HACKENSACK, N.J. -- Toys "R" Us Thursday unveiled a solar power system at its distribution center in Flanders, N.J., a system that gives the company, at least for now, bragging rights to having the largest rooftop solar panel installation in North America and the second-largest in the world.
The solar panels will cover 869,294 square feet of the center's 1.3 million-square-foot roof.
The size of solar installations is measured in the number of megawatts they produce, and the 5.38-megawatt Toys "R" Us installation is larger than all but one other current rooftop system. Wayne, N.J.-based Toys "R" Us may not have that title long -- new and increasingly larger solar installations are being announced every day -- but it's an achievement to be proud of, state officials said.
New Jersey Department of Environmental Protection Commissioner Bob Martin praised Toys "R" Us for its energy conservation leadership and said the Christie administration plans to continue to encourage new solar projects, as well as offshore wind energy projects.
"These are the kind of projects we want to bring to the state," Martin said at a ceremony at the Toys "R" Us distribution center. The Christie administration, Martin said, believes solar and wind energy projects also will generate new jobs for the state.
Martin said New Jersey is working to establish the Paulsboro area as a hub for wind energy collection and also to bring more solar-panel manufacturers to New Jersey.
New Jersey currently is second in the country behind California in the number of solar panels that have been installed on businesses and residences.
More than 10,000 solar projects have been installed in New Jersey, with 520 completed in June alone, Martin said.
"What you're seeing is a fairly rapid expansion of the solar industry," with bigger and bigger projects constantly coming online, said Michael Smith, a senior vice president at Constellation Energy, the Baltimore-based company that built, owns and maintains the Toys "R" Us solar power system. Constellation financed the system, and Smith estimated the cost at about $25 million.
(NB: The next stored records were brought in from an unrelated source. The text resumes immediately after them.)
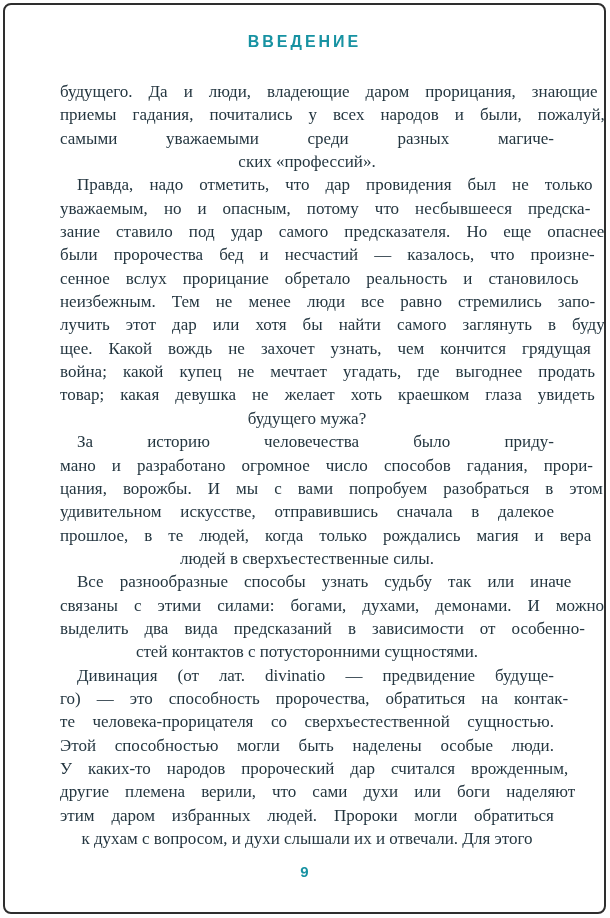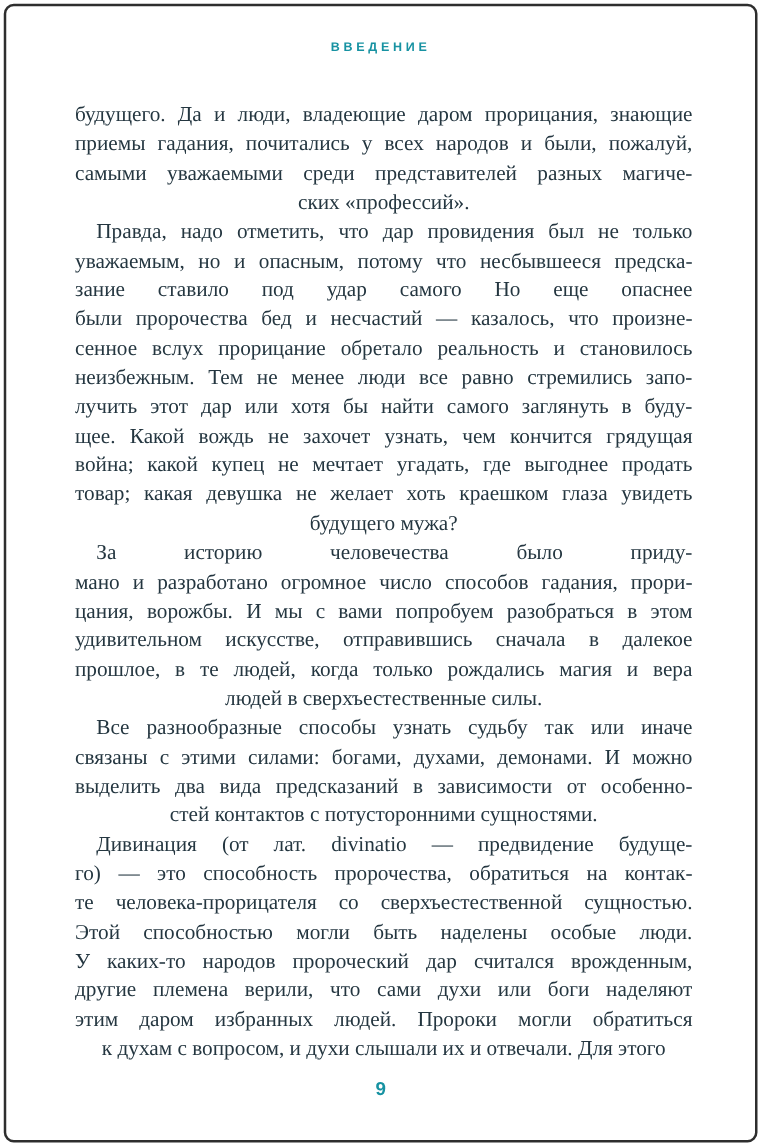"ВВЕДЕНИЕ" .chapter-header { font-size: 10px -> 16px }
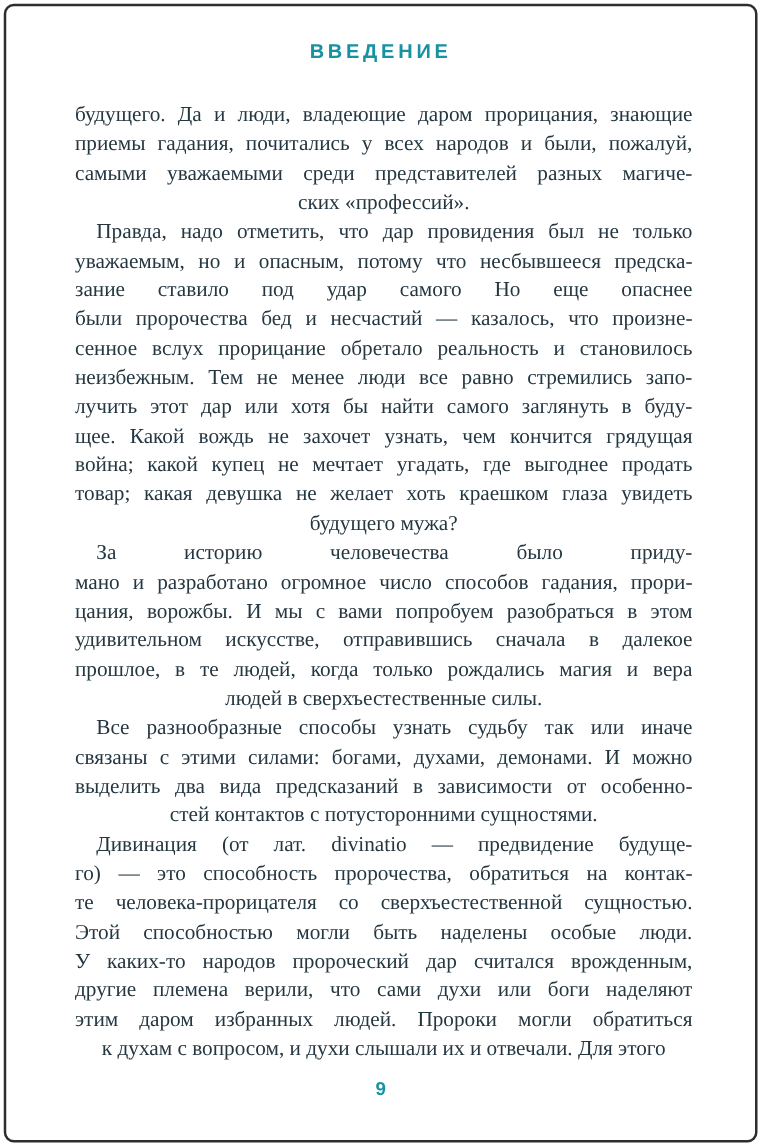"будущего." .line { gap: none -> 16px }
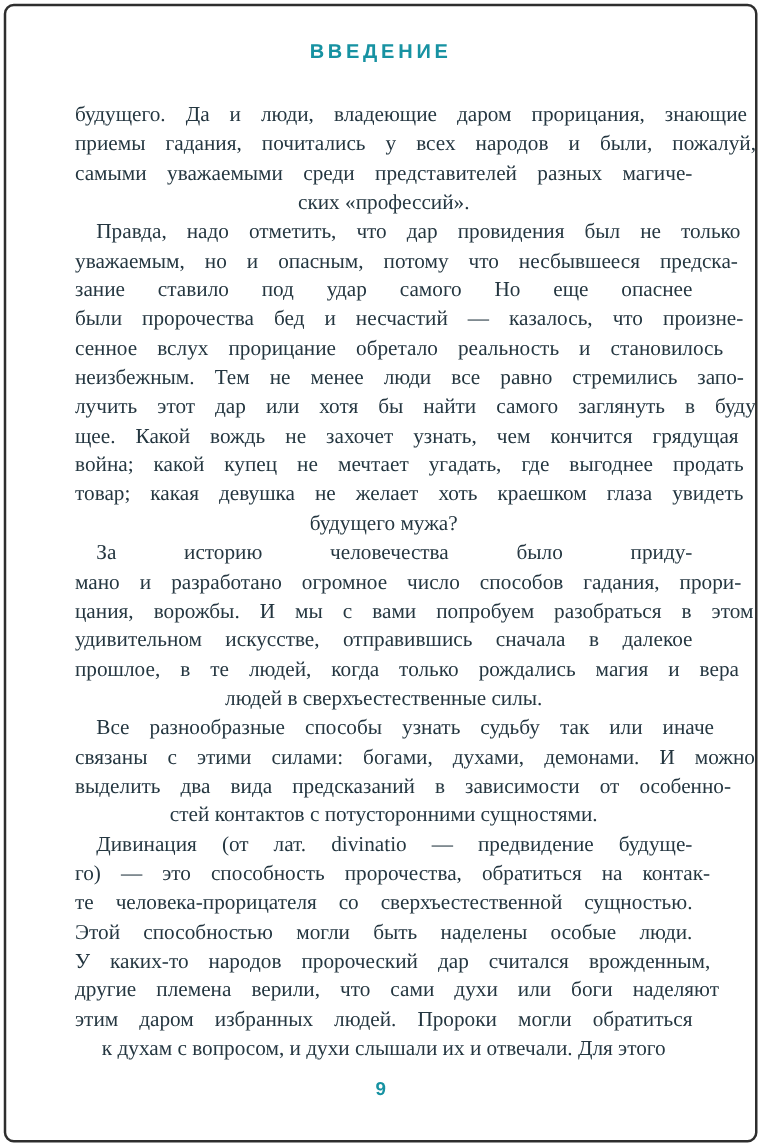"представителей" span { html: <span>представителей</span> -> none }
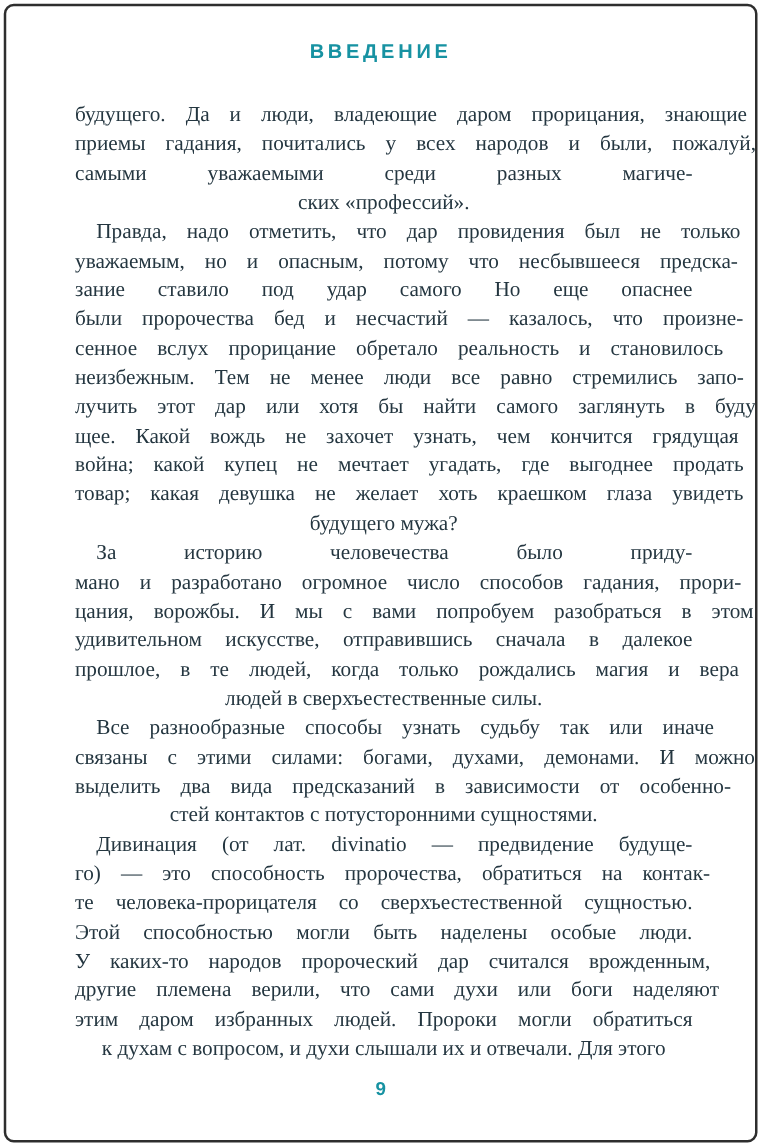"предсказателя." span { html: none -> <span>предсказателя.</span> }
The Toys "R" Us project is unusual, Smith said, because it still is relatively rare nationwide to find a roof big enough to hold such a large installation. The system consists of 37,000 panels and covers 20 acres of roof surface, roughly the size of 15 football fields. While there are larger ground-level solar installations in deserts or on undeveloped land, "you don't have many roofs in the country that can support an installation of this size," Smith said.
The installation will provide about 72 percent of the electricity used by the 1.5-million-square-foot distribution center. The facility, used to distribute toys to the retailer's stores, was built in 1995 and has 500 employees.
As part of the Flanders installation, Constellation will designate some of the energy credits generated by the solar system to offset 100 percent of the electricity usage at the Toys "R" Us flagship store in New York's Times Square.
Toys "R" Us Chief Executive Officer Jerry Storch said the Flanders installation is part of a continuous effort by the privately held company to become more sustainable. Toys "R" Us installed its first solar project in January 2010 at a Babies "R" Us store in North Brunswick, N.J. Solar panels were installed at the "R" Superstore in Secaucus, N.J., last spring.
Storch said the project, which was financed completely by Constellation, will allow the company to cut its energy costs, although he could not say the specific amount at this point.
"We will save money, but that's really not the focus," he said. The focus, rather, is to work toward the company's environmental goals, and to look out for children "and make sure the environment is right for them as they grow up," he said. "It's important for kids to see Toys 'R' Us setting an example" for conservation, Storch said.